Sorry for the title, I hope it reflects correctly my problem :
In the following code, I was expecting the result to be result 0 1 2 but instead I have 2 2 2. The code inside my_function seems to be interpreted with the last instance of obj. What is wrong ?
class Example:
def __init__(self, x):
self.x = x
def get(self):
return self.x
a_list = []
for index in range(3):
obj = Example(index)
def my_function(x):
#some stuff with x like obj.another_function(x)
return obj.get()
a_list.append(my_function)
for c in a_list:
print(c())
When you define this
def my_function():
return obj.get()
Python will understand that my_function should run the get() method of an object called obj and return the value. It won't know the value of obj and what the get() method does until you attempt to call it.
So, you are actually defining three different functions that will eventually do the same thing. And, in the end, running the same code thrice.
But why is the return 2 2 2?
Because after the last iteration, the value of obj is Example(2)* because you redefine its value at every iteration, and the last one remains.
*
because of this line obj = Example(index)
Understanding a few things about how python works will help you understand what's happening here. Here obj is a closure, closures are evaluated at call time, not when the function is defined so if I do this:
x = "hello"
def printX():
print x
x = "goodbye"
printX() # goodbye
I get "goodbye" because printX is referencing a global variable in my module, which changes after I create printX.

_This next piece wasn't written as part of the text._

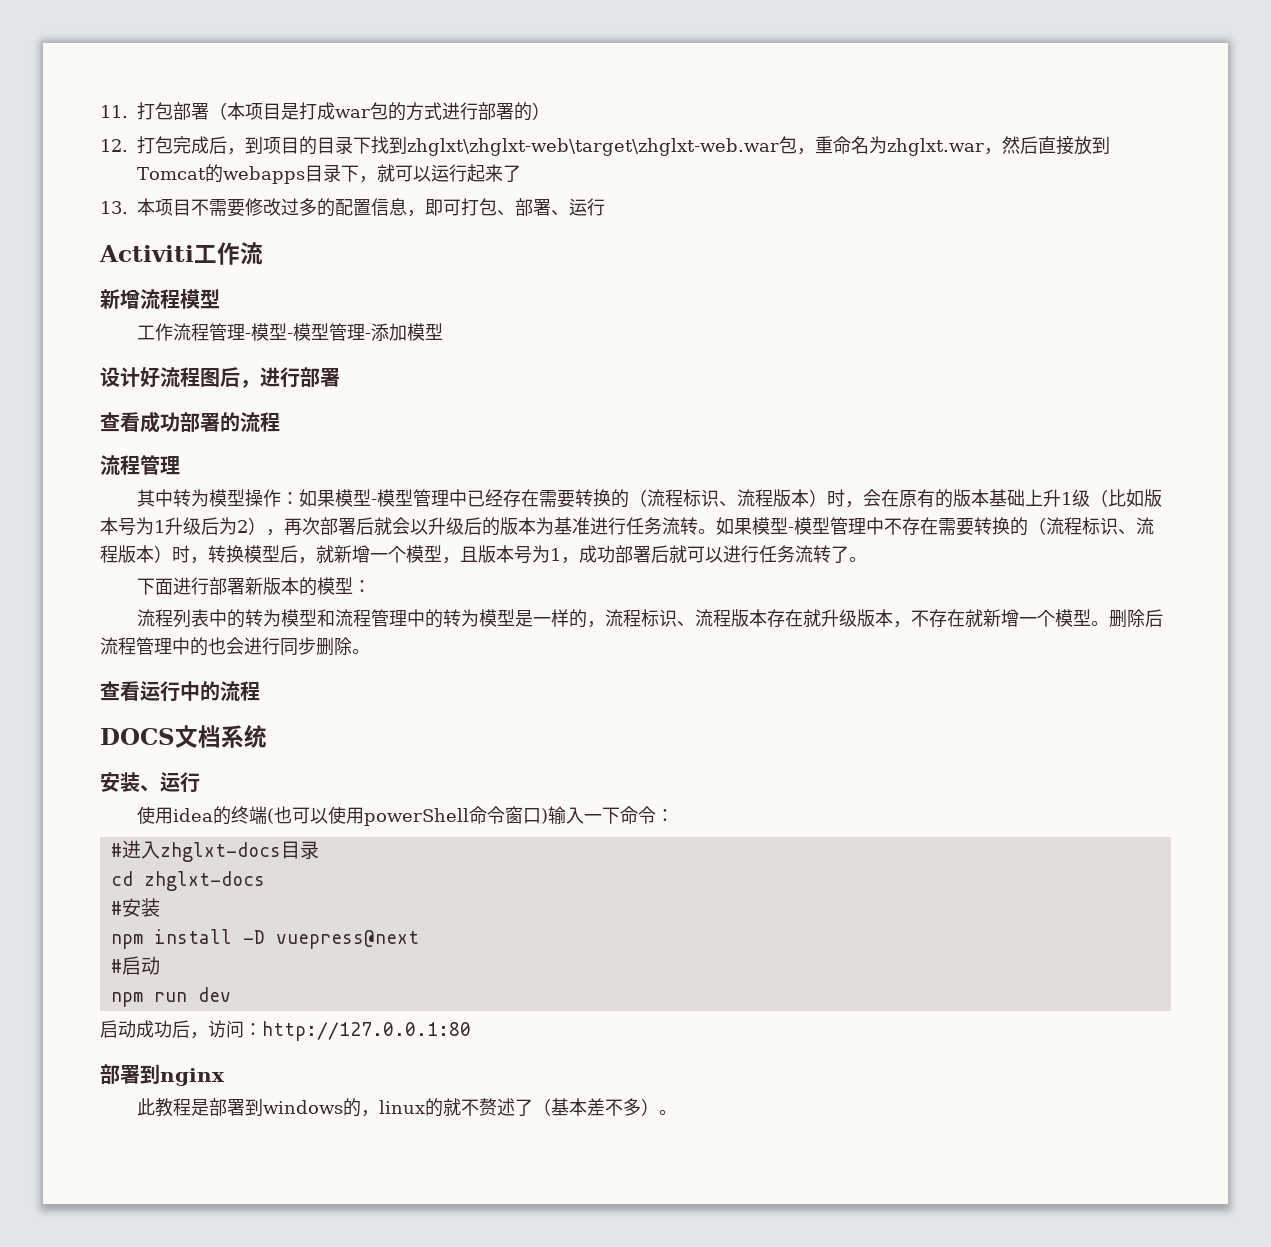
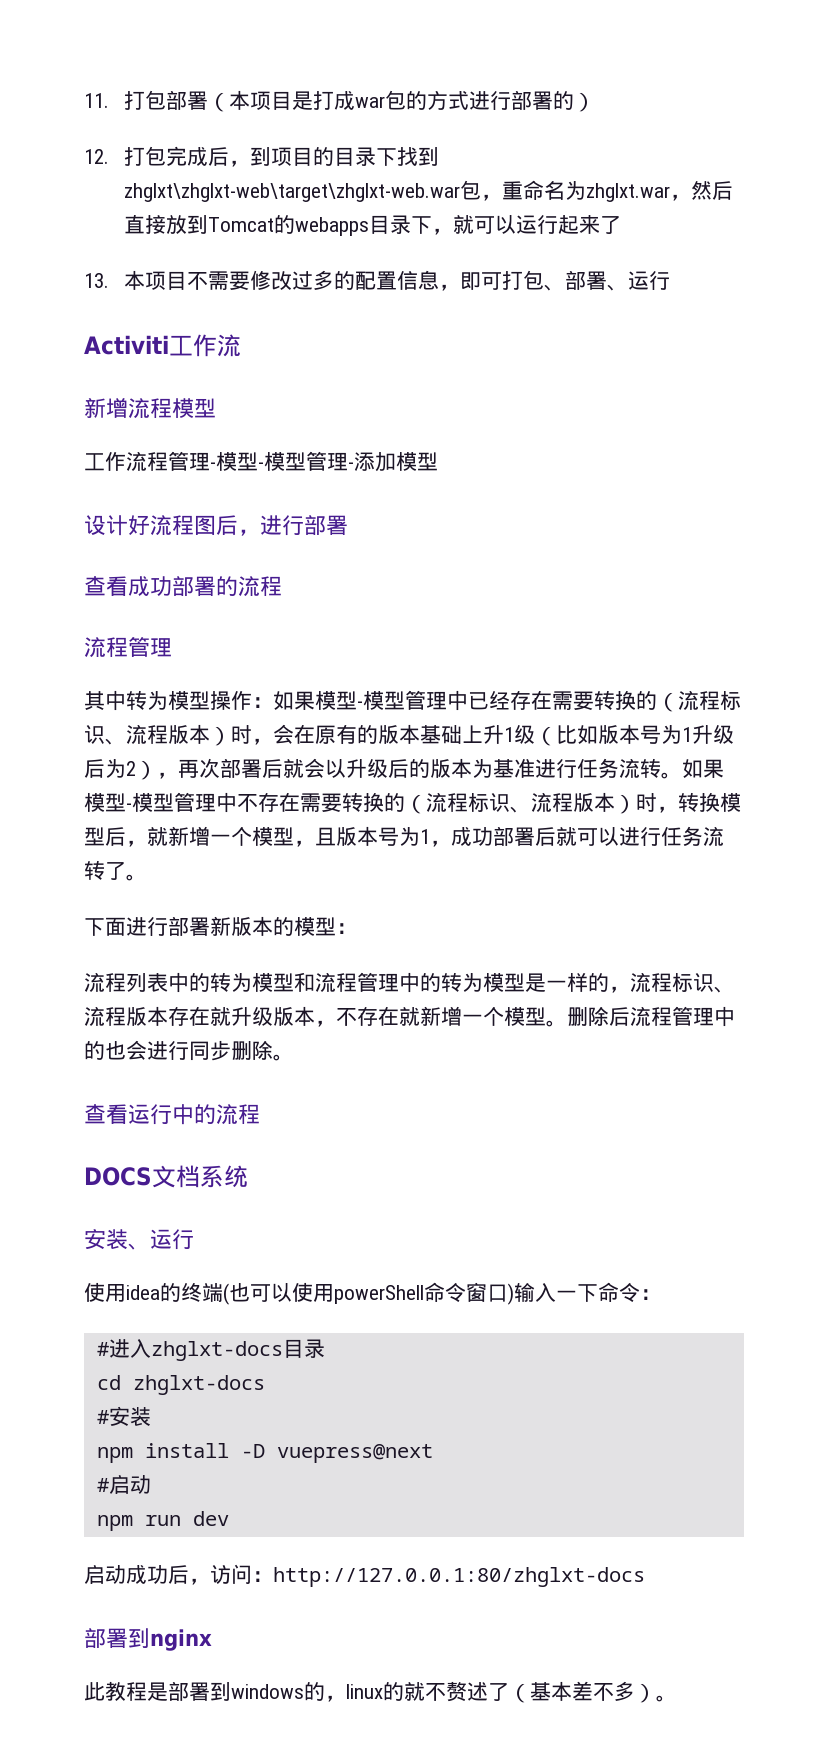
[262,1021,471,1041] http://127.0.0.1:80 -> [273,1567,645,1587] http://127.0.0.1:80/zhglxt-docs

What you want to do is create a function with a closure that references a specific object. The functional way to do this is to create a function that returns another function:
x = "hello"
def makePrintX(a):
def printX():
# We print a, the object passed to `makePrintX`
print a
return printX
# x is evaluated here when it is still "hello"
myPrintX = makePrintX(x)
x = "goodbye"
myPrintX() # "hello"
If you're having trouble understanding the above example I would recommend reading up on python's scoping rules. For your example, you could do something like this:
class Example:
def __init__(self, x):
self.x = x
def get(self):
return self.x
def makeObjFunction(obj):
def objFunction(x):
return obj.get()
return objFunction
a_list = []
for index in range(3):
obj = Example(index)
my_function = makeObjFunction(obj)
a_list.append(my_function)
for c in a_list:
print(c("some value"))
You are appending three my_functions to the a_list which are all closures over the same Example object. Try:
def my_function():
return obj
<__main__.Example object at 0x0054EDF0>
<__main__.Example object at 0x0054EDF0>
<__main__.Example object at 0x0054EDF0>
You can see they have the same id so calling get() on each should give the same answer.
If you just append the obj.get function (and drop the my_function) it'll work fine.
a_list.append(obj.get)
....
0
1
2
Edit: You've updated your question so to let you do more stuff in my_function(). It's still basically a scoping problem.
def my_func_factory(p_obj):
def my_function(x):
#some stuff with x like obj.another_function(x)
return p_obj.get()
return my_function
for index in range(3):
obj = Example(index)
a_list.append(my_func_factory(obj))
Since my_function can't see obj being reassigned, each instance doesn't pick up the change.
I think append() during the for just append the function address in a_list[]. After for iteration, the a_list is really given the number. Then it discovers the address of my_function, and they get the number in my_function, this is, 2. That's why you get [2,2,2].
Or maybe, in my_function, function give the method of "obj". But for iteration change the "obj" memory address each time, so the symbol "obj" always aim to the newest object Example. Due to my_function always get "obj", you get the same number from the last object.